Salmo 91:14
El Señor dice: “Rescataré a los que me aman;
protegeré a los que confían en mi nombre.”
Isaac, uno de los seis mineros atrapados desde hacía ya catorce días, tomó lo que sintió era su última bocanada de aire y gritó con todas sus fuerzas. Sus colegas perseguían en silencio el rastro del bramido atravesando los 500 metros que los separaban de la superficie, con la esperanza de que esta vez alguien los escuchara. Pero no hubo respuesta. Isaac y sus amigos se acomodaron para dormir en la estrechez que les salvó la vida, abrigados solo por el espíritu de solidaridad que los animaba.
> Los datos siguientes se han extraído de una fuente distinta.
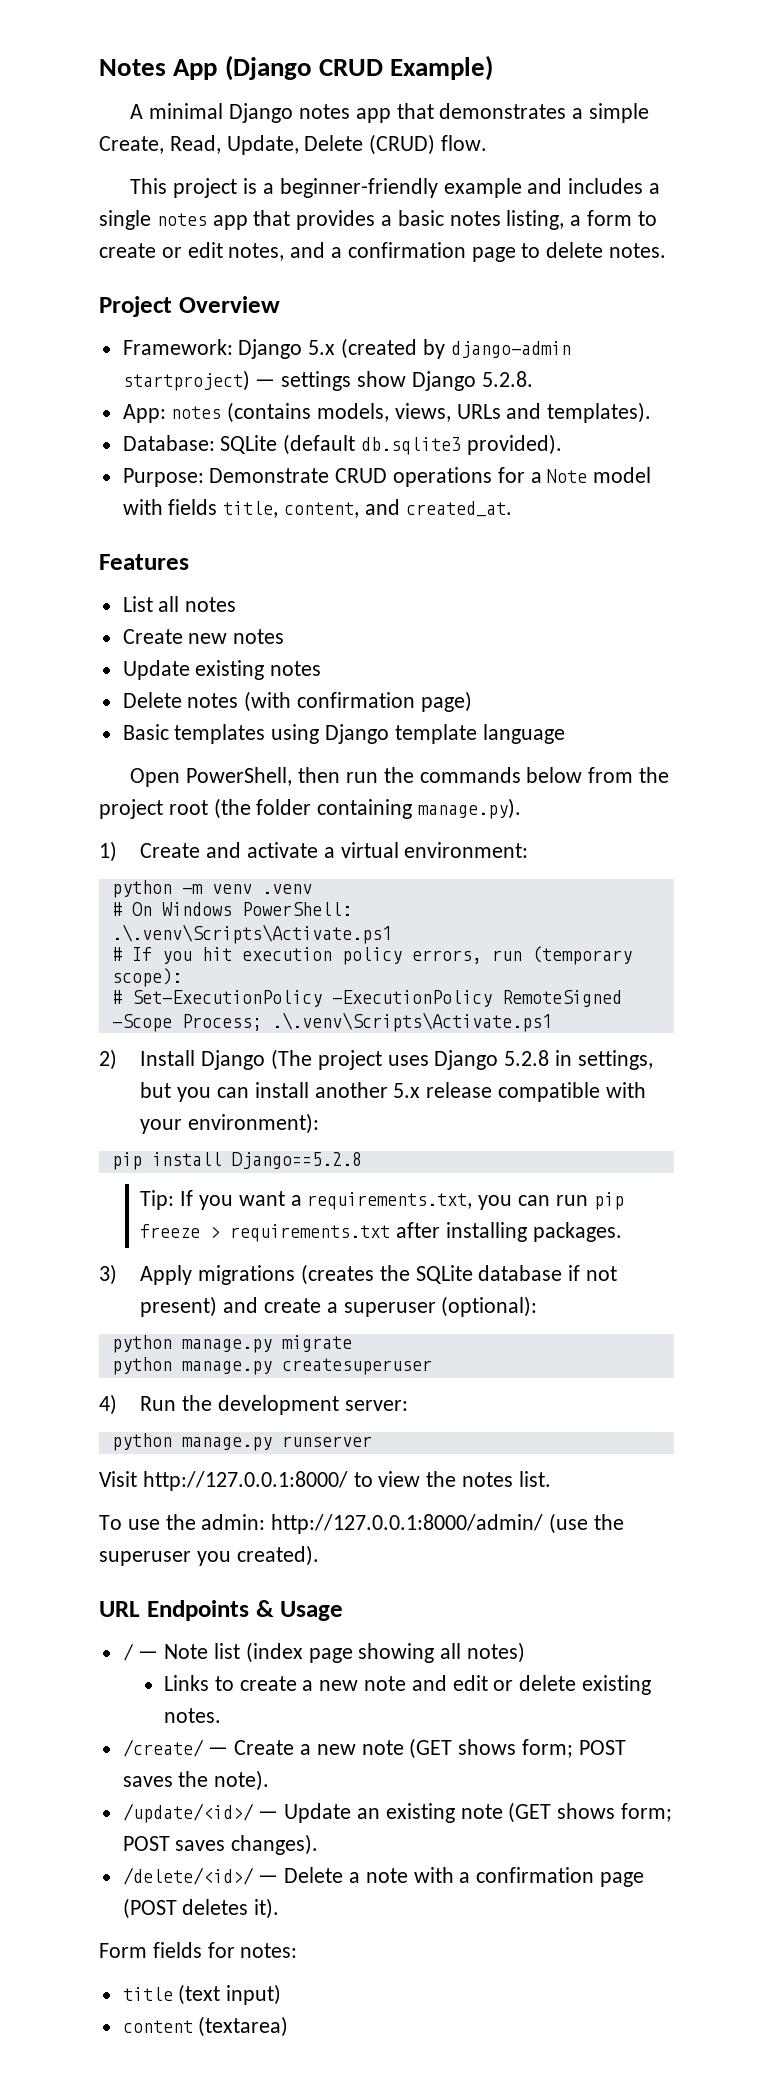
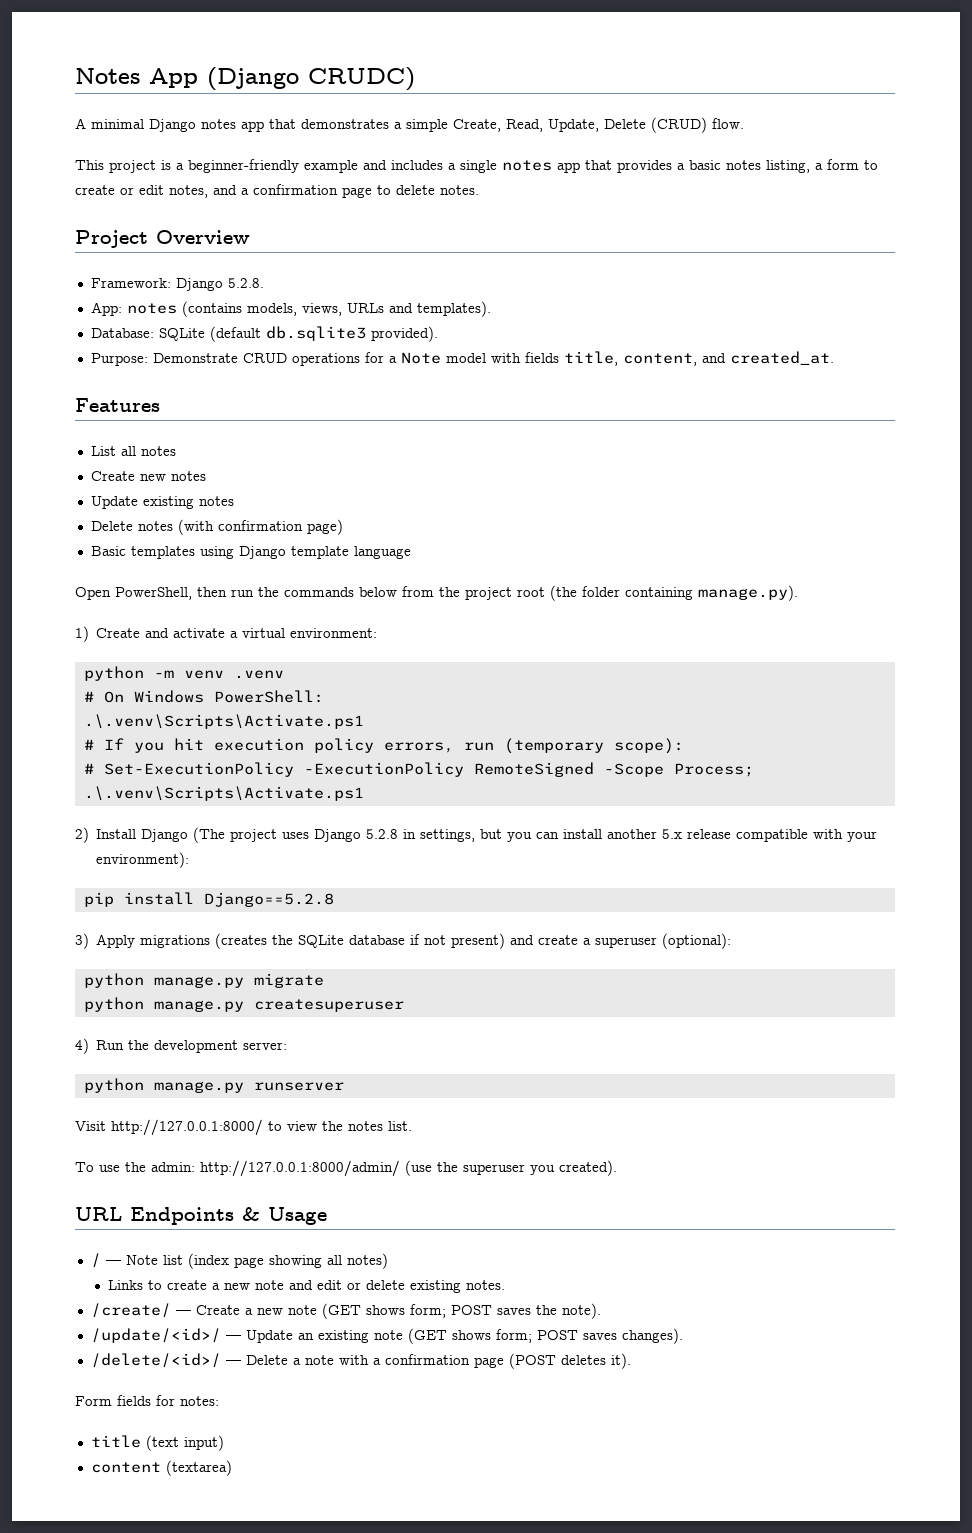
- Notes App (Django CRUD Example)
+ Notes App (Django CRUDC)
- Framework: Django 5.x (created by django-admin startproject) — settings show Django 5.2.8.
+ Framework: Django 5.2.8.
- Tip: If you want a requirements.txt, you can run pip freeze > requirements.txt after installing packages.

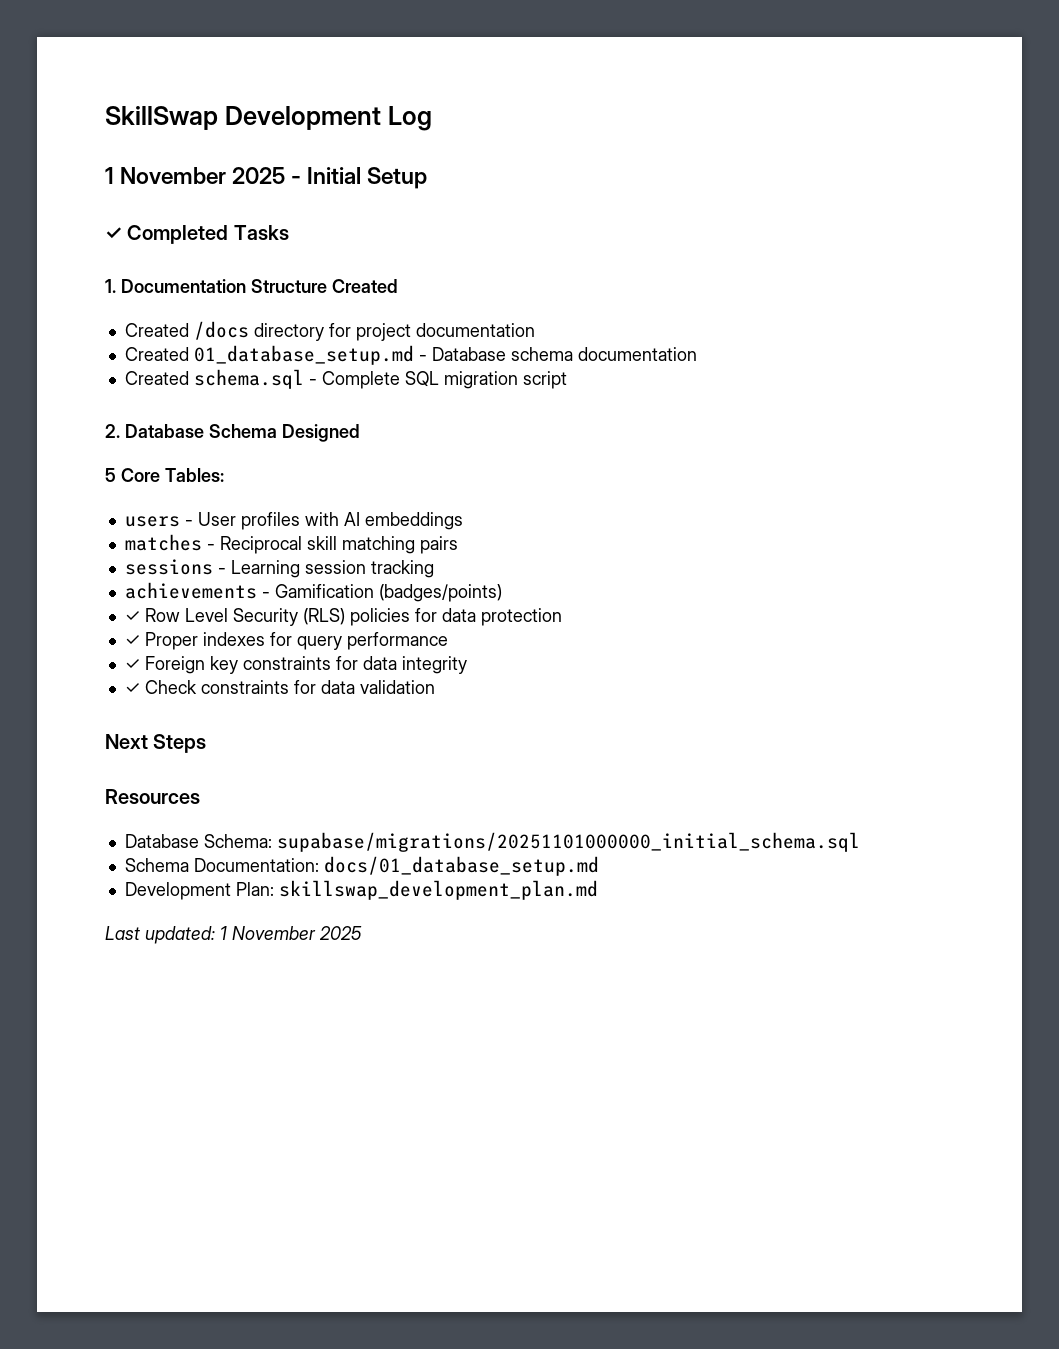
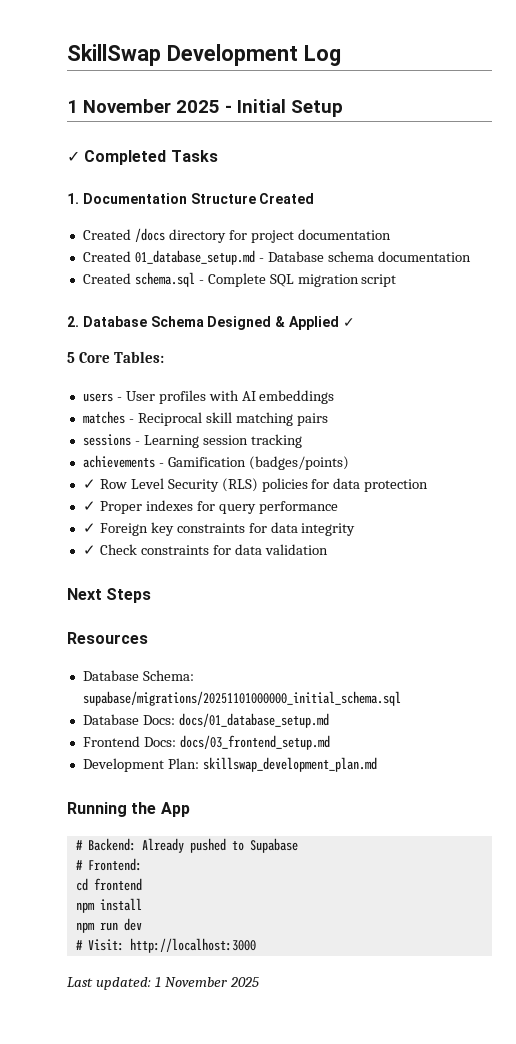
- 2. Database Schema Designed
+ 2. Database Schema Designed & Applied ✓
- Schema Documentation: docs/01_database_setup.md
+ Database Docs: docs/01_database_setup.md
+ Frontend Docs: docs/03_frontend_setup.md
+ Running the App
+ # Backend: Already pushed to Supabase
+ # Frontend:
+ cd frontend
+ npm install
+ npm run dev
+ # Visit: http://localhost:3000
Al día siguiente se repartieron las últimas raciones de alimento, y al otro sorbieron las últimas gotas de agua. Al tercer día, la complicidad de cruzar juntos el portal de su destino, los hermanaba aún más. De pronto, el sonido de un taladro que se abrió lugar cerca de ellos, rompió el silencio de la resignación y abrió el camino de la esperanza. 24 horas después, todos los mineros estaban a salvo en la superficie. Mientras Isaac y sus amigos abrazaban a sus familiares, uno de los rescatistas dijo a la prensa que tres días antes se habia dado la orden de cancelar las labores de rescate, pero justo antes de comenzar a retirar la maquinaria, el equipo registró las ondas de lo que parecía ser un grito proveniente de algún lugar a 500 metros de profundidad y se retomaron las acciones con mucha más diligencia. Luego se supo que las ondas que el equipo captó, fueron del grito que Isaac exclamó con todas sus fuerzas.
Como Isaac, muchos hemos gritado desde las profundidades más insondables de nuestra existencia, desde el fondo al que alguna desavencia nos ha empujado, sepultando nuestras esperanzas y ahogando nuestra fe. Pero desde ahí, desde el lugar de nuestra sepultura, podemos intentar una vez más gritar, llamar sin darnos por vencido, porque hay quien dice: “Cuando me llames, yo responderé y estaré contigo en la angustia”. Es cierto, cuando estamos en el fondo del abismo, gritar podría parecer inútil, pero no lo fue para Isaac, y no lo es para nosotros. Clamar a viva voz en medio del dolor, es romper el silencio, como el Cristo de la cruz clamó desde la cruz: ¡Dios mío!, ¡Dios mío!, ¿por qué me has abandonado? No porque había perdido la fe en su Padre, sino, porque es precisamente ahí, en el dolor, donde la fe legítima grita y clama, porque sabe que su clamor encontrará respuesta, y que su Salvador “lo rescatará y lo protegerá”. Y así como la bendición del clamor de Jesús tocó muchísimas vidas, el clamor de Isaac también rescató la vida de sus compañeros. No olvidemos que como hijos de Dios, también somo intercesores, y cuando decidimos clamar a él, la bendición que recibimos es para también bendecir a los demás.
Te invito a tomar un momento de reflexión y permitirte identificar aquello que tu alma anhela. ¿Qué cosas gritan dentro de ti que necesitas expresarle a tu Dios? ¿Clamas por paz, salud, seguridad, provisión económica? Te animo a que también extiendas tu clamor a interceder por tu familia, tu comunidad, tu ciudad, tu país, y por algún otro lado del mundo. Solo Dios nos rescatará y protegerá.